Plugin Migrations

; updated

I’ve been looking at how we can get migrations from plugins solidly into Rails. Turns out is a complex beast, and lots of the solutions I thought would work have some drawbacks. I think I have a solution, but it’s not the solution I expected when I first started looking into this.

Example

We have an application, with a migration

app/db/migrate/20080101_create_users.rb

(I’ve used shorter versions of timestamps here because they are easier for my to type and you to read)

After running rake db:migrate on Day 1:

# schema_migrations => ['20080101']

On Day 2 we come across a plugin written last month that does everything we need, and decide to use that. If we’re using git, we’d probably do this in a branch. This plugin is built on an accounts table so we need to remove our users table:

app/db/migrate/20080102_drop_users.rb
# schema_migrations => ['20080101', '20080102']

And then, using one of the mechanisms we’ll explore below, run the migration provided by the plugin:

app/vendor/plugins/accounts/db/migrate/20071201_create_accounts.rb
# schema_migrations => ['20080101', '20080102', '20071201']

OK. That’s the example - nothing too weird there. Let’s look at how we might implement this in a robust way.

Solution 1: Copy the migrations into the main app migration directory

The simplest solution is to simply copy migrations from plugins into the main app/db/migrate directory. This is what I’ve implemented in my Rails fork.

So, using the above example, the application’s migrations start at the end of Day 3 are, in the order they’ll be run:

app/db/migrate/20071201_create_accounts.rb
app/db/migrate/20080101_create_users.rb
app/db/migrate/20080102_drop_users.rb

Now we give the project over to Bob, our other developer. He creates his database, and has two options for populating the database. Firstly, rake db:migrate:

OK, that didn’t work. How about rake db:schema:load?

That all seems fine.

But then I discover that the plugin is actually junk, and I want to roll back to our own table. However, as far as Rails can tell, the most recent migration was 20080102_drop_users.rb - the one that actually drops the user table. In order to remove the accounts table, we’d have to migrate all the way back. Failure.

This hints at one of the basic problems: copying migrations cannot preserve the order in which the migrations were applied, and we need to have this timeline in order to roll back with confidence.

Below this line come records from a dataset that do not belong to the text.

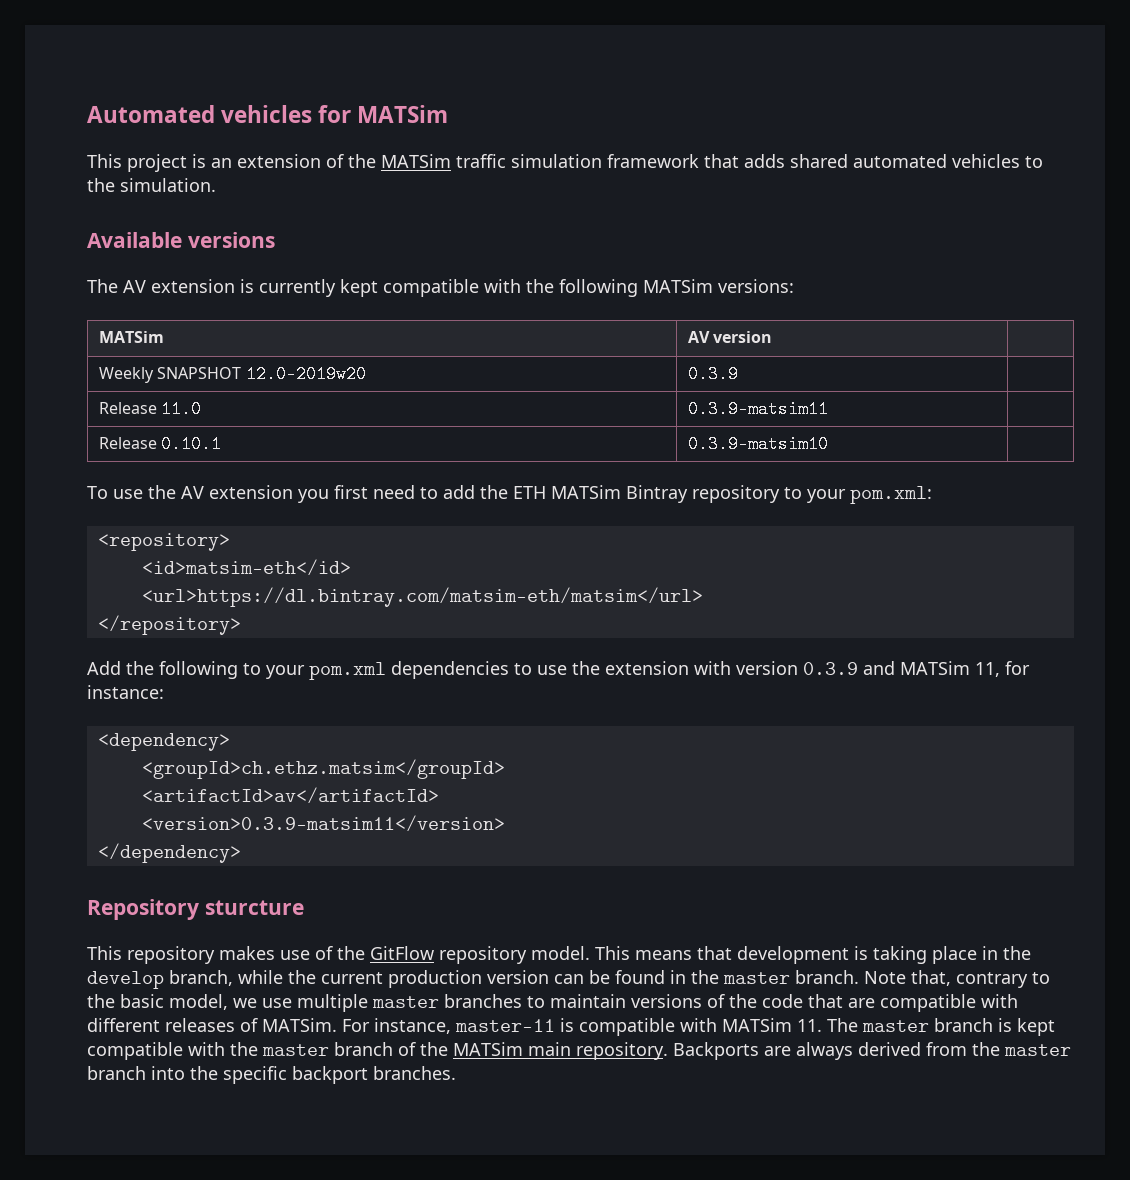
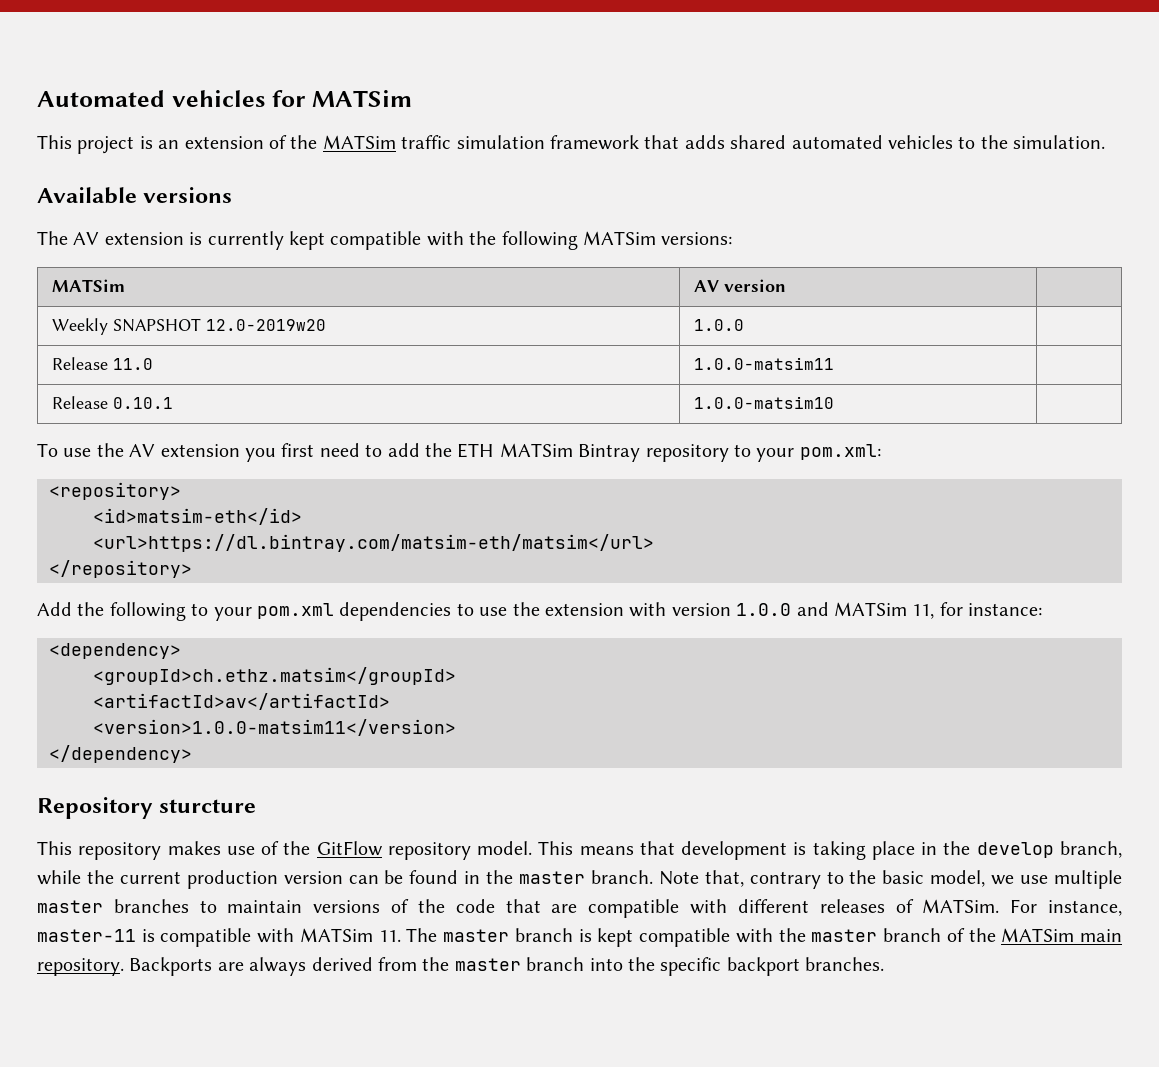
- Weekly SNAPSHOT 12.0-2019w20 | 0.3.9 |
+ Weekly SNAPSHOT 12.0-2019w20 | 1.0.0 |
- Release 11.0 | 0.3.9-matsim11 |
+ Release 11.0 | 1.0.0-matsim11 |
- Release 0.10.1 | 0.3.9-matsim10 |
+ Release 0.10.1 | 1.0.0-matsim10 |
- Add the following to your pom.xml dependencies to use the extension with version 0.3.9 and MATSim 11, for instance:
+ Add the following to your pom.xml dependencies to use the extension with version 1.0.0 and MATSim 11, for instance:
- <version>0.3.9-matsim11</version>
+ <version>1.0.0-matsim11</version>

Solution 2: Run the migrations directly from the plugin

This is the scheme implemented by Luca’s first patch. The db:migrate task is modified such that it runs all the migrations in app/db/migrate, and then goes through each plugin in turn, running all the migrations in their db/migrate folders.

To demonstrate the problem here, we need to take development a bit further. In this parallel universe, we’ve persevered with the accounts plugin, and on Day 3 we decide to add OpenID support to our app, modifying the accounts table accordingly:

app/db/migrate/20080103_add_openid_to_accounts.rb
# schema_migrations => ['20080101', '20080102', '20071201', '20080103']

Lets see what happens when we give the application to Christine, and she runs rake db:migrate

But the accounts table doesn’t exist yet - we haven’t run the migrations in the plugin. Failure.

OK, lets try the db:schema:load task:

One solution might be to try to get assume_migrated_upto_version to inspect plugins as well as the application migrations. However, there’s no strong connection between the timeline in the application migrations and the timeline(s) in plugin migrations; we cannot tell which plugin migrations have been run and which have not. See ‘Interlude 1’ below for another issue which relates to this.

While I’ve clearly contrived this example to suit the points I’m trying to make, this is not an edge case or particularly rare.

Worse still, we still haven’t escaped the ‘roll-back problem’ (see above), because we don’t know at what point in the application’s history the plugin migrations were run - or in what order.

Solution 3: Copy the migrations and fix the timestamps

Seems like it’s really important that we preserve the order in which migrations were actually run, regardless of where they came from. So how about we copy the migrations across, but adjust the timestamps to the current time so that the ordering is correct?

Lets imagine we define a new rake task (db:migrate:copy_from_plugins) to do this for us. After copying (and renaming) the migrations, our app/db/migrate directory looks like

app/db/migrate/20080101123145_create_users.rb
app/db/migrate/20080102154601_drop_users.rb
app/db/migrate/20080102161256_create_accounts.rb # renamed

Now we can run db:migrate, db:schema:load and roll back reliably.

So what’s the problem? Well, what happens the next time we run db:migrate:copy_from_plugins? Well, the plugin still contains

app/vendor/plugins/accounts/db/migrate/20081201_create_accounts.rb

and there’s no migration with that filename in app/db/migrate so how does our application know not to copy it again?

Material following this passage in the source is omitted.